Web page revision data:

· · · ·

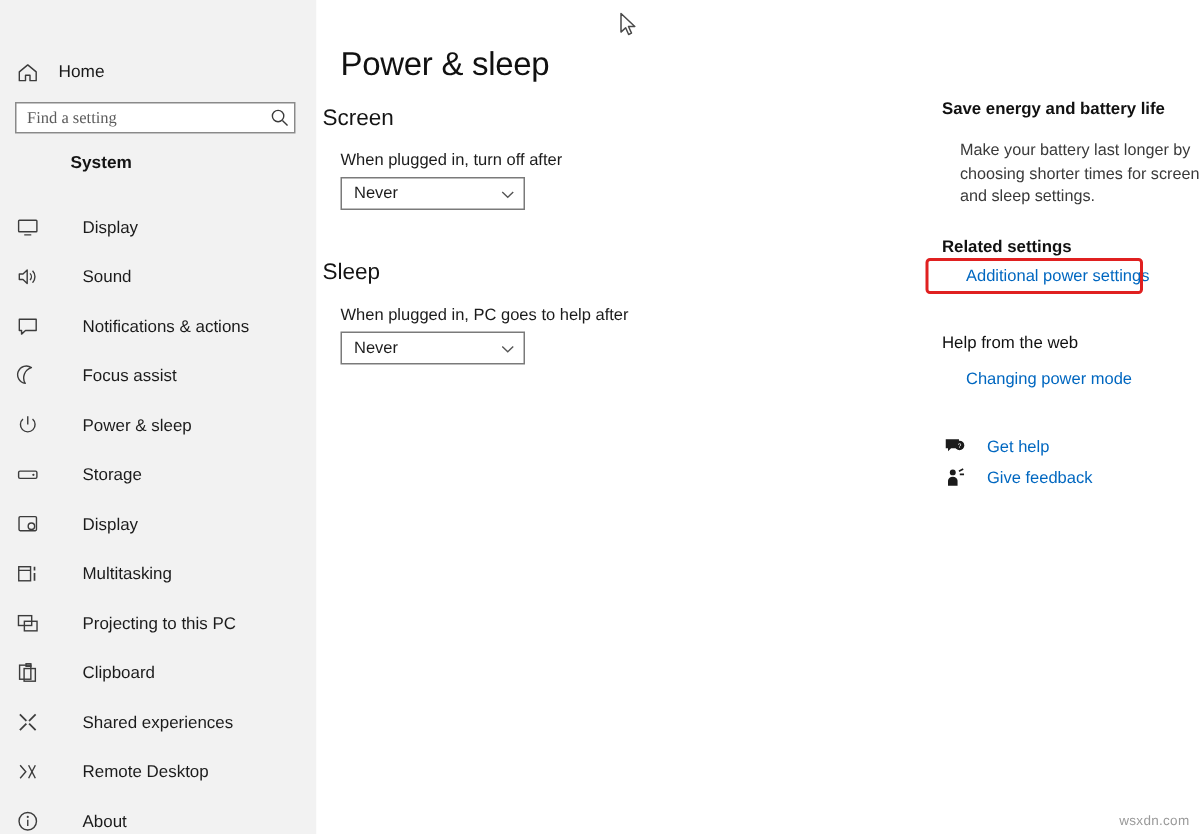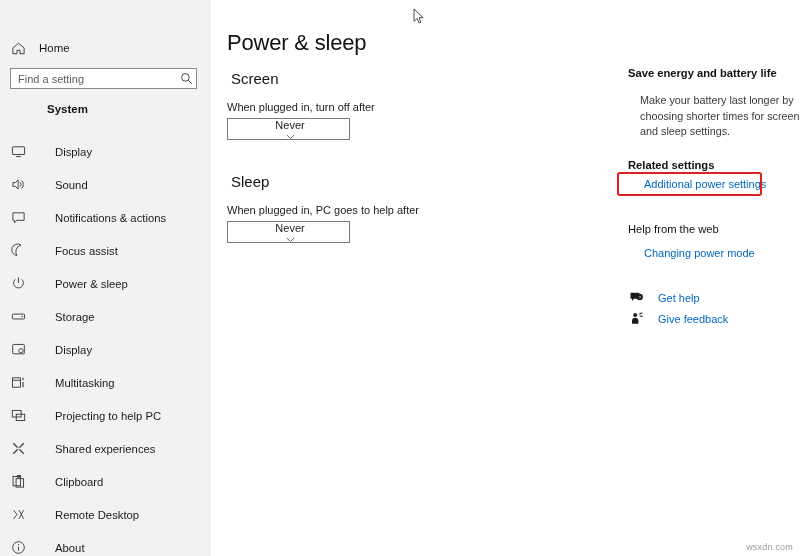"Find a setting" .searchbox input { font-family: Liberation Sans, sans-serif -> Liberation Serif, serif }
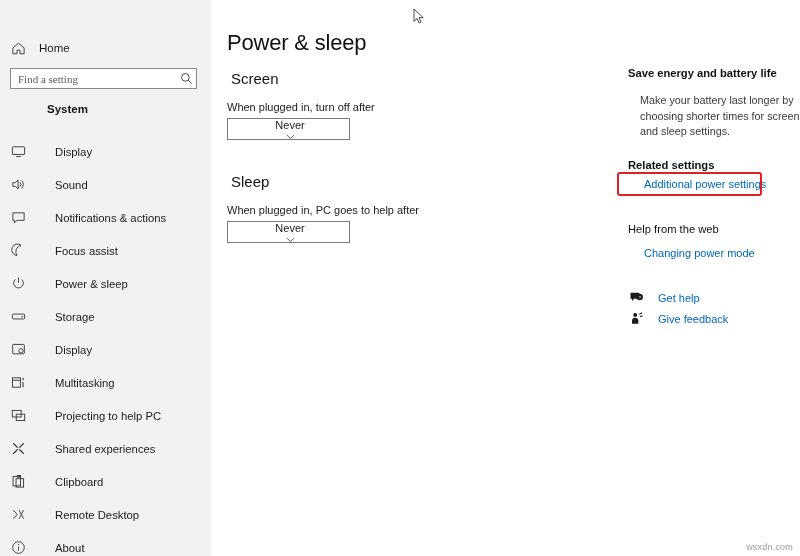"Screen" .section-h { left: 20px -> 4px }
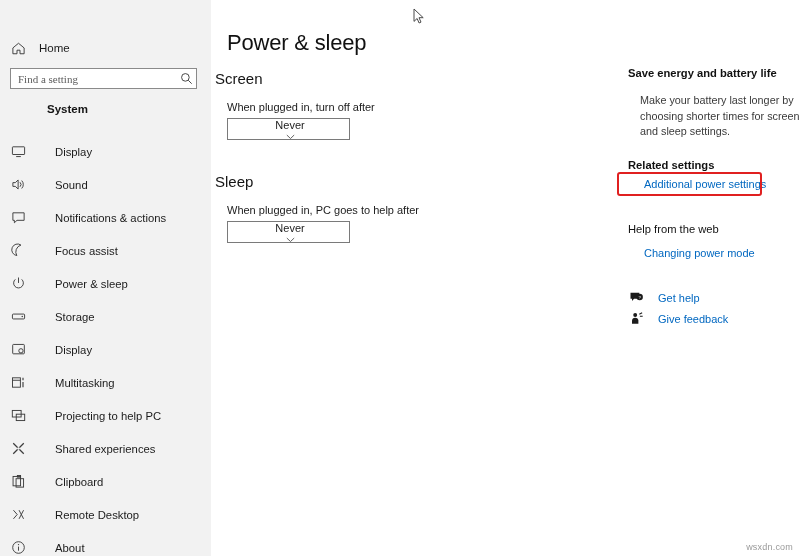"Never" .dropdown { flex-direction: column -> none }
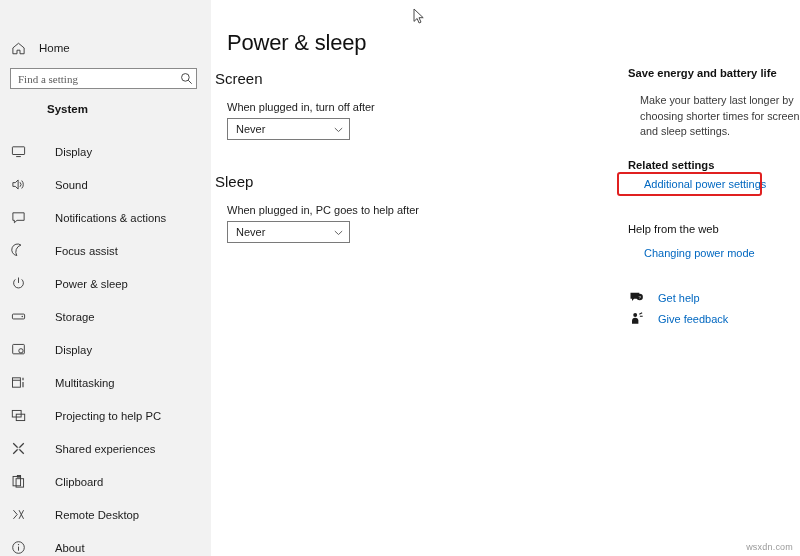"Projecting to help PC" span.nav-label { text: help -> this }
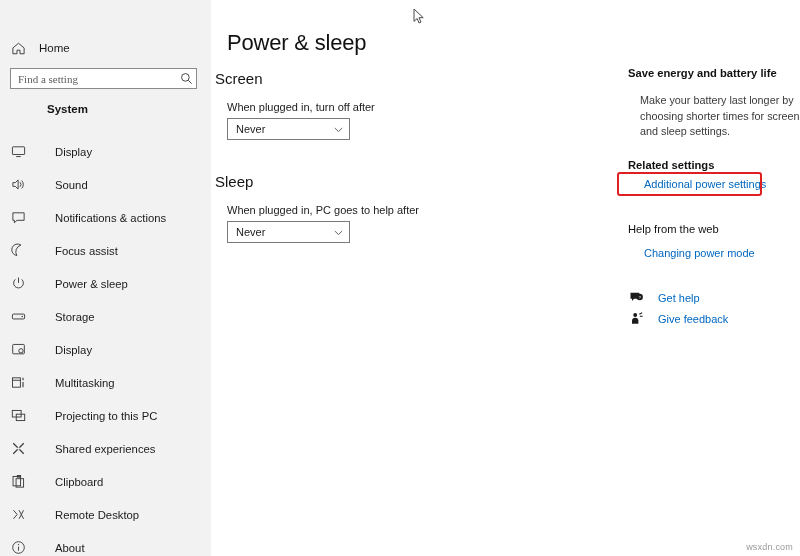"Shared experiences" div.nav-item { order: before "Clipboard" -> after "Clipboard" }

· · · ·

EXERCISE:
Copy the data exactly. Pictures do not belong in the copy.

OUTPUT:
"Find a setting" .searchbox input { font-family: Liberation Sans, sans-serif -> Liberation Serif, serif }
"Screen" .section-h { left: 20px -> 4px }
"Never" .dropdown { flex-direction: column -> none }
"Projecting to help PC" span.nav-label { text: help -> this }
"Shared experiences" div.nav-item { order: before "Clipboard" -> after "Clipboard" }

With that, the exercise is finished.